Men who had not received a diagnosis of diabetes were classified as normo- or hyperglycemic based on their blood levels of fasting glucose, glycated hemoglobin, and glycated albumin; 61.5 percent of these men were classified as having hyperglycemia, based on elevated levels of at least one biomarker.

Compared to men who were classified as normoglycemic, those who were classified as hyperglycemic had 2.5 times the risk of lethal prostate cancer, and 3.2 times the risk of fatal prostate cancer. There was no association observed for prostate cancer incidence.

“We saw that hyperglycemia was not associated with total prostate cancer incidence, but it was positively associated with a lethal cancer phenotype,” noted Joshu. “We found a fairly pronounced pattern of association.

“As prostate cancer is the second leading cause of cancer death in men, identifying risk factors for aggressive disease is of extreme clinical importance,” continued Joshu. “Our results indicate that men with hyperglycemia are more likely to develop lethal prostate cancer and/or die from the disease.”

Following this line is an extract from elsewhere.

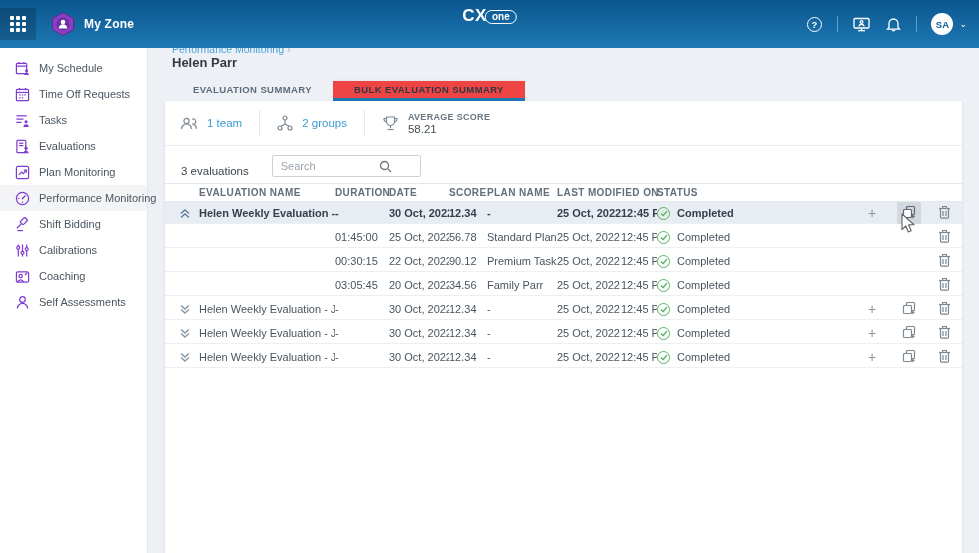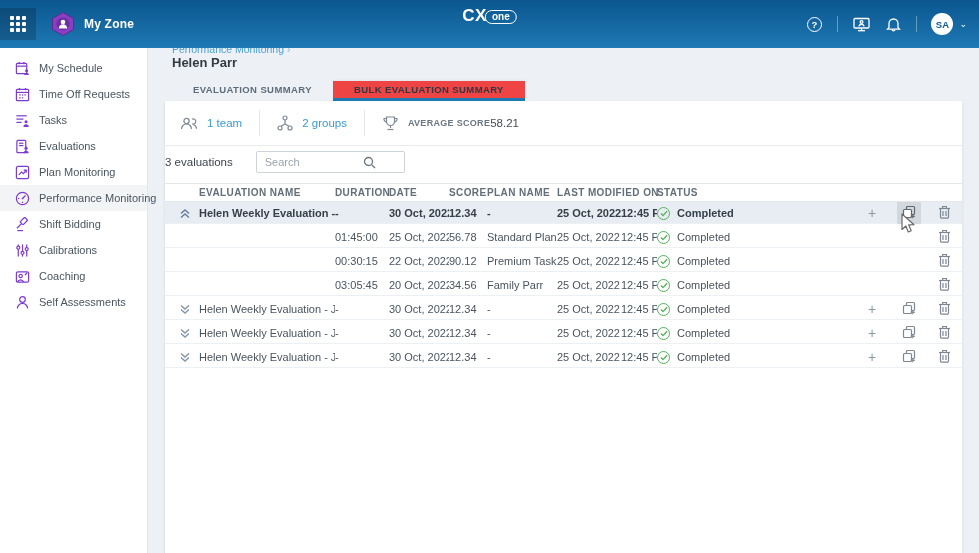"AVERAGE SCORE" .avg-texts { flex-direction: row -> column }
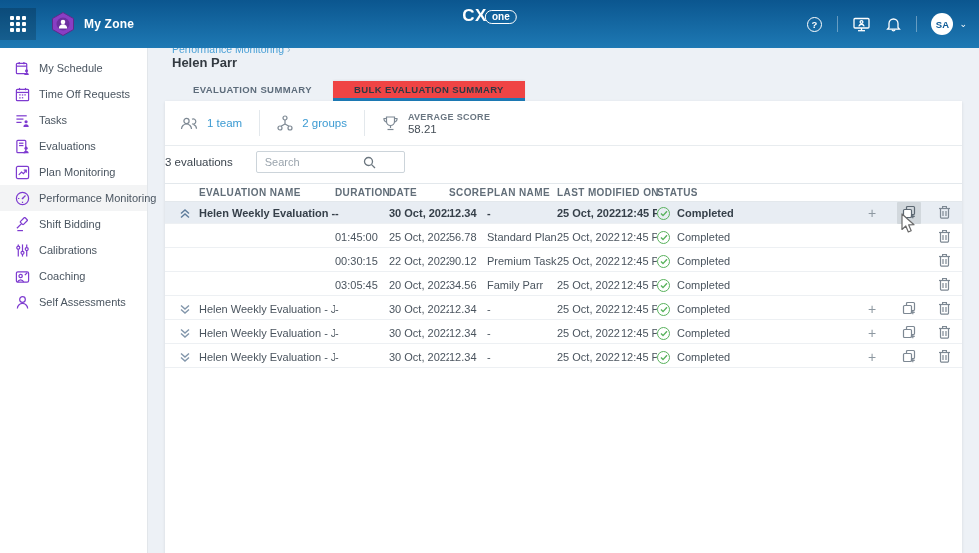"3 evaluations" .toolbar-row { align-items: center -> flex-end; padding-left: none -> 16px }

Hyperglycemia is preventable

“Maintaining a glycemia value in the normal range is important for diabetes prevention,” said Joshu. “Our work highlights it may also be important for another outcome, as we’ve shown that hyperglycemia is associated with a higher risk of aggressive prostate cancer.”

The American Diabetes Association recommends maintaining a healthy weight and being physically active to help prevent or delay Type 2 diabetes, noted Joshu. Another approach to hyperglycemia prevention is a healthy diet. The U.S. Department of Agriculture (USDA) recommends a diet that limits saturated and trans fats, added sugars, and sodium. Regular exercise can help to prevent obesity, which can also lead to hyperglycemia.

“We talk quite frequently about the importance of maintaining a healthy body weight, engaging in physical activity, and consuming a healthy diet – the public has heard that message many, many times,” said Joshu. “Perhaps our results will help some individuals to connect with that message, and may encourage them to try and maintain normal blood sugar levels.”

As February is National Cancer Prevention month, this study serves as a good reminder to maintain a healthy diet and active lifestyle.